(Data entries)
........

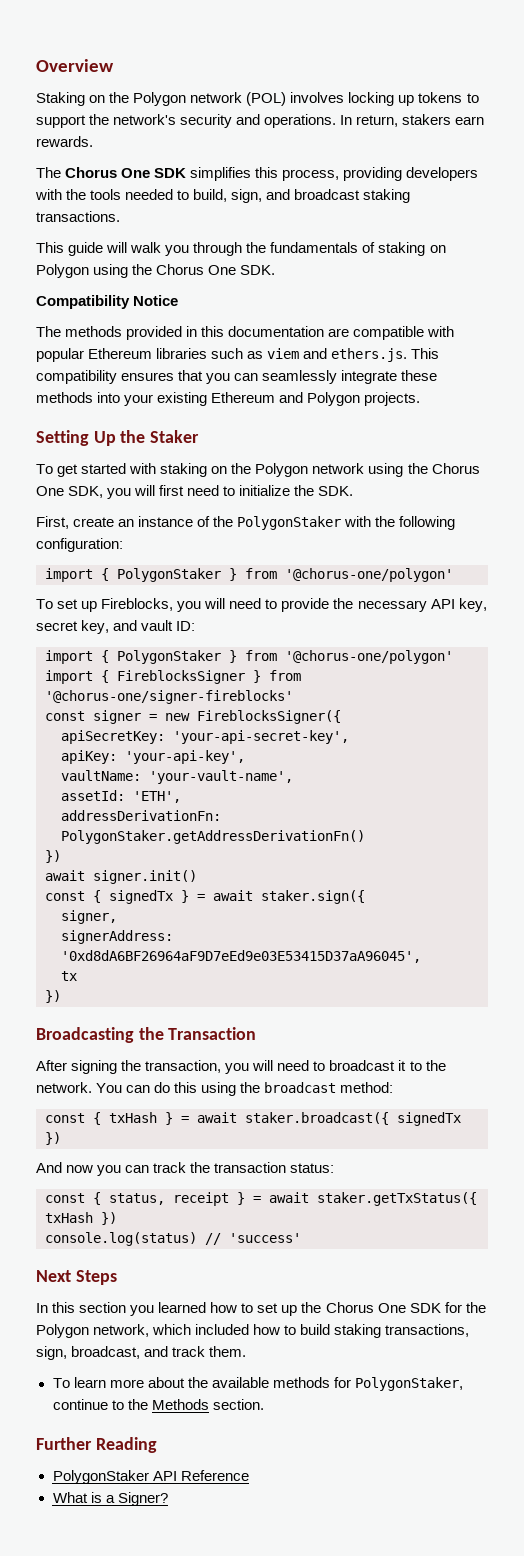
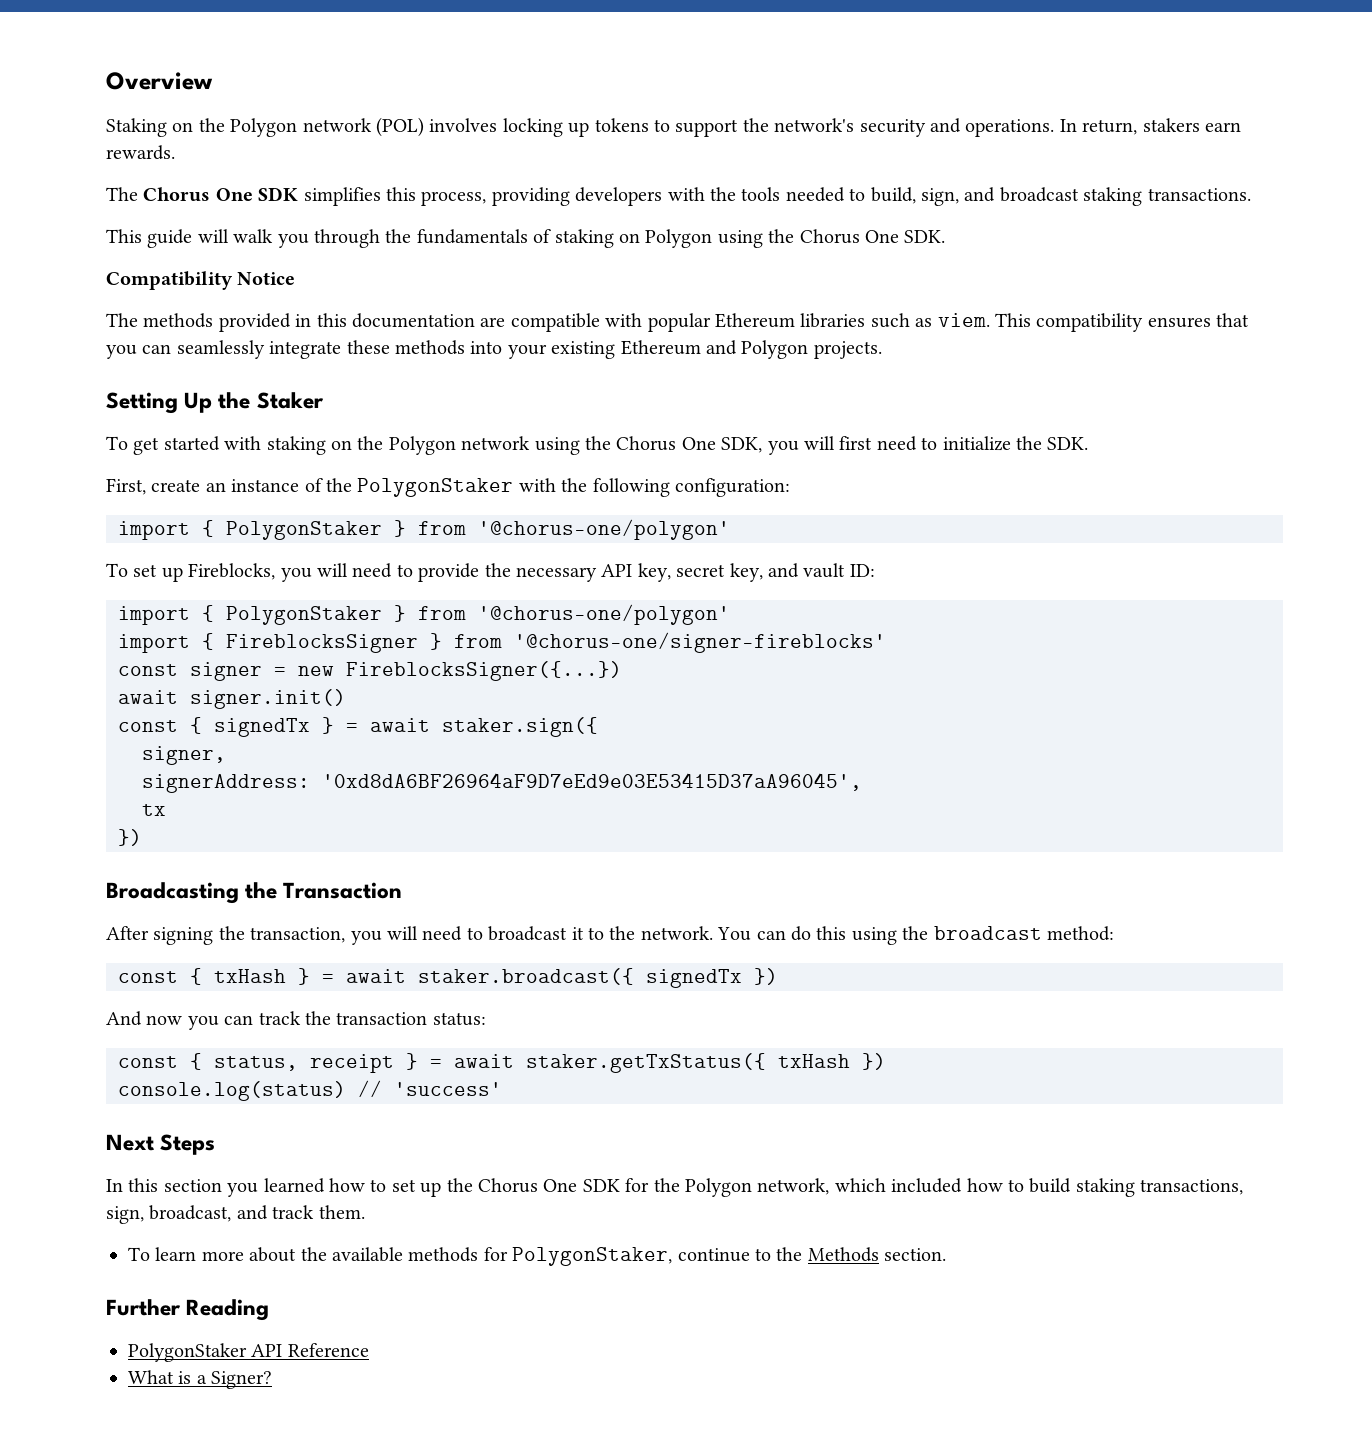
- The methods provided in this documentation are compatible with popular Ethereum libraries such as viem and ethers.js. This compatibility ensures that you can seamlessly integrate these methods into your existing Ethereum and Polygon projects.
+ The methods provided in this documentation are compatible with popular Ethereum libraries such as viem. This compatibility ensures that you can seamlessly integrate these methods into your existing Ethereum and Polygon projects.
- const signer = new FireblocksSigner({
- apiSecretKey: 'your-api-secret-key',
- apiKey: 'your-api-key',
- vaultName: 'your-vault-name',
- assetId: 'ETH',
- addressDerivationFn: PolygonStaker.getAddressDerivationFn()
- })
+ const signer = new FireblocksSigner({...})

........

TASK REQUIREMENTS: Nothing but the exact text of the records should appear in your answer, with no pictures. Please write it out.

RESULT FOR THIS TASK:
- The methods provided in this documentation are compatible with popular Ethereum libraries such as viem and ethers.js. This compatibility ensures that you can seamlessly integrate these methods into your existing Ethereum and Polygon projects.
+ The methods provided in this documentation are compatible with popular Ethereum libraries such as viem. This compatibility ensures that you can seamlessly integrate these methods into your existing Ethereum and Polygon projects.
- const signer = new FireblocksSigner({
- apiSecretKey: 'your-api-secret-key',
- apiKey: 'your-api-key',
- vaultName: 'your-vault-name',
- assetId: 'ETH',
- addressDerivationFn: PolygonStaker.getAddressDerivationFn()
- })
+ const signer = new FireblocksSigner({...})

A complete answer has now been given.